導演的話


雙眼在痛

這次《東宮西宮》的創作經驗十分痛苦,痛苦是因為雙眼感染了細菌,兩眼發燒,眼中好像有無數的小沙粒在滾動。那種痛苦是難以形容的,不只是眼痛,而且十分不自在,我想這種痛可能就是在地獄的感覺,若果有地獄的話。

每次演《東宮西宮》,有點是以我的角度在給香港寫歷史,找一些我自己關心的事情寫下來,零七年其實發生了很多事,但好像是很久很久以前發生了。雙眼在痛,可能是零七年我會最記得的事情了。眼睛看得很不清楚,手拿著筆在寫,也是在腦海把字寫出來,這個經驗真的很奇怪。這個戲就是這樣的狀態之下寫出來。

法治其實是一個哲學問題,善與惡﹑好與壞﹑正義﹑平等﹑公義道德這些都是來自哲學的命題,人為甚麼存在?人存在的意義是甚麼?甚麼是好?甚麼是壞?人是性善還是性惡?這些問題問了幾千年也沒有過時,西方是把這些問題規範在一個系統下解決,但也解決不了。

零七年一定是中國年,中國成為了一個新的icon,中國脫離了八九六四前後那種政治掛帥的國家,成為了一個「正常」的國家。
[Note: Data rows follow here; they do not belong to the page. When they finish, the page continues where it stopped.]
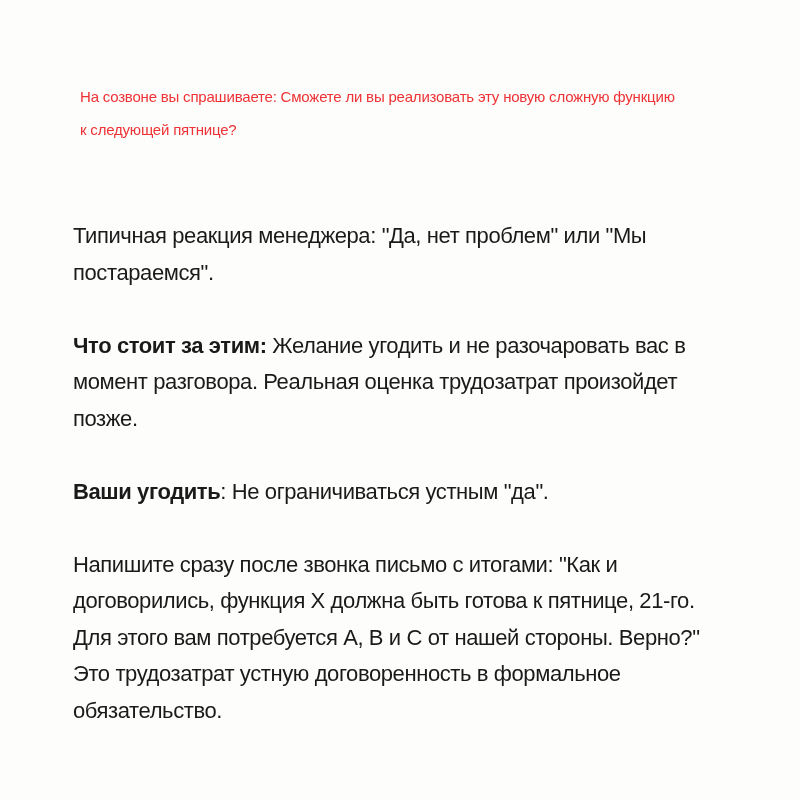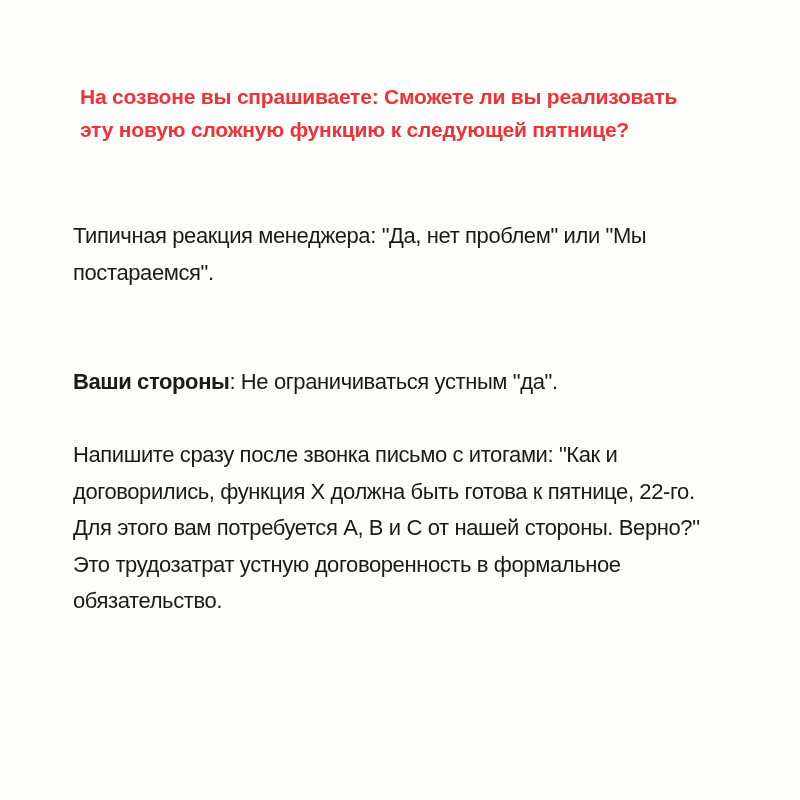--- a/index.html
+++ b/index.html
@@ -16,8 +16,8 @@
       left: 80px; top: 80px;
       width: 600px;
       color: #ee3235;
-      font-weight: bold;
-      font-size: 21px;
+      font-weight: normal;
+      font-size: 15px;
       line-height: 33px;
       letter-spacing: -0.2px;
     }

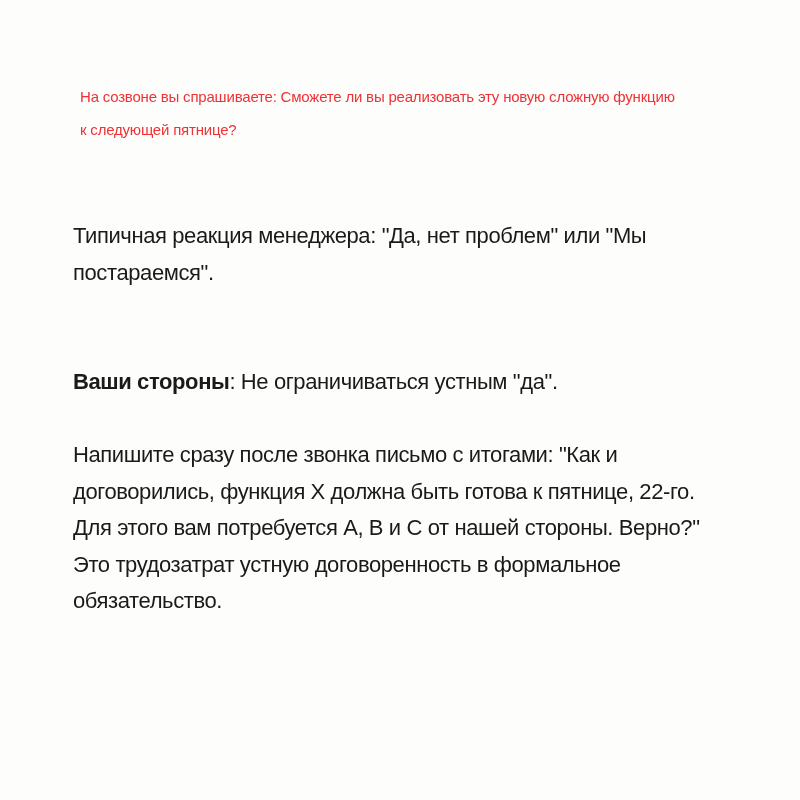--- a/index.html
+++ b/index.html
@@ -41,6 +41,9 @@
 <div class="body-text">
   <p class="para">Типичная реакция менеджера: "Да, нет проблем" или "Мы постараемся".</p>
   <div class="gap"></div>
+  <p class="para">
+    <span class="b">Что стоит за этим:</span><span> Желание угодить и не разочаровать вас в момент разговора. Реальная оценка трудозатрат произойдет позже.</span>
+  </p>
   <div class="gap"></div>
   <p class="para">
     <span class="b">Ваши стороны</span><span>: Не ограничиваться устным "да".</span>

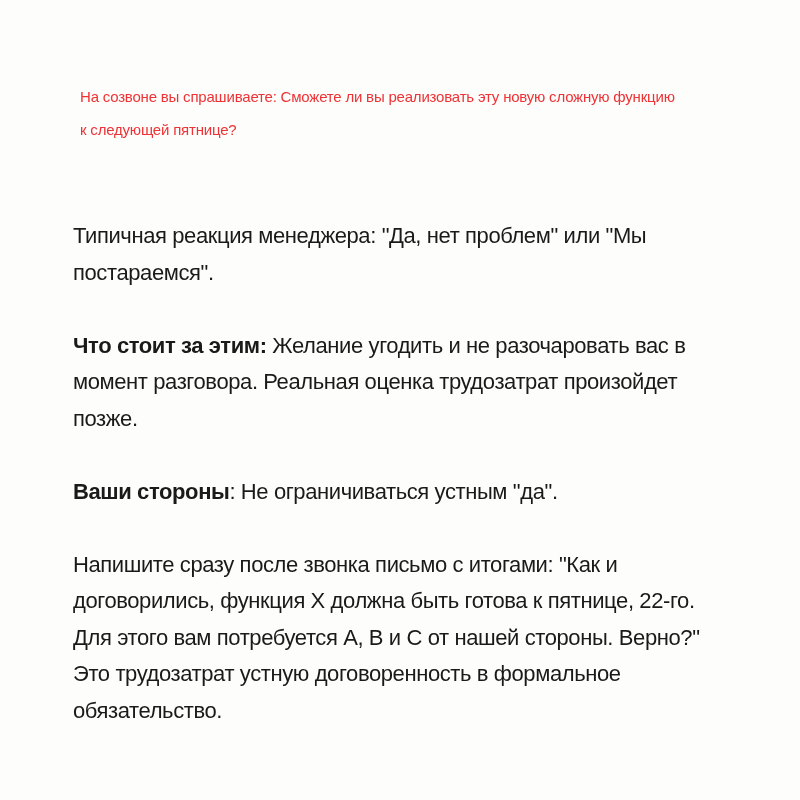--- a/index.html
+++ b/index.html
@@ -46,7 +46,7 @@
   </p>
   <div class="gap"></div>
   <p class="para">
-    <span class="b">Ваши стороны</span><span>: Не ограничиваться устным "да".</span>
+    <span class="b">Ваши угодить</span><span>: Не ограничиваться устным "да".</span>
   </p>
   <div class="gap"></div>
   <p class="para">Напишите сразу после звонка письмо с итогами: "Как и договорились, функция X должна быть готова к пятнице, 22-го. Для этого вам потребуется A, B и C от нашей стороны. Верно?"</p>

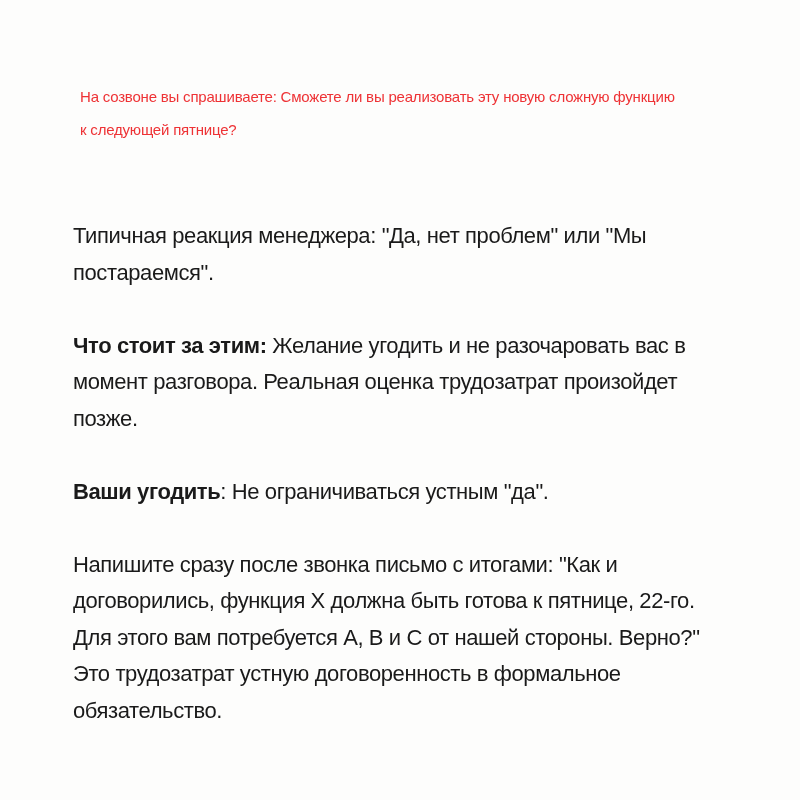--- a/index.html
+++ b/index.html
@@ -49,7 +49,7 @@
     <span class="b">Ваши угодить</span><span>: Не ограничиваться устным "да".</span>
   </p>
   <div class="gap"></div>
-  <p class="para">Напишите сразу после звонка письмо с итогами: "Как и договорились, функция X должна быть готова к пятнице, 22-го. Для этого вам потребуется A, B и C от нашей стороны. Верно?"</p>
+  <p class="para">Напишите сразу после звонка письмо с итогами: "Как и договорились, функция X должна быть готова к пятнице, 21-го. Для этого вам потребуется A, B и C от нашей стороны. Верно?"</p>
   <p class="para">Это трудозатрат устную договоренность в формальное обязательство.</p>
 </div>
下一個十年,中國會變成像南美那種國家,貧富懸殊很嚴重,到處都是暴力和罪案?還是像歐洲那樣的社會主義市場經濟大國?還是有著中國特色的資本主義社會和社會主義社會?香港十年後會變成怎樣?其實研究一個地方的政府政策,我們或多或少都會知道這個地方的未來,香港零九年推行教改,我讀了一些改革的計劃,一面讀一面感到心寒,這種改革就是要未來的香港人變成一種低能人,基本的語文,數學﹑美學﹑哲學﹑歷史﹑物理﹑化學學不好,怎能去處理跨學科的通識呢?但似乎沒有太多人在關心教改,大家都在花精力在關心一些權力鬥爭,或者是短期的金錢著數。香港的教育是一個悲劇,完全是一種大躍進式的數目字遊戲。教育不好,法治如何維持?民主如何實行?教育不好,香港會有怎樣的未來?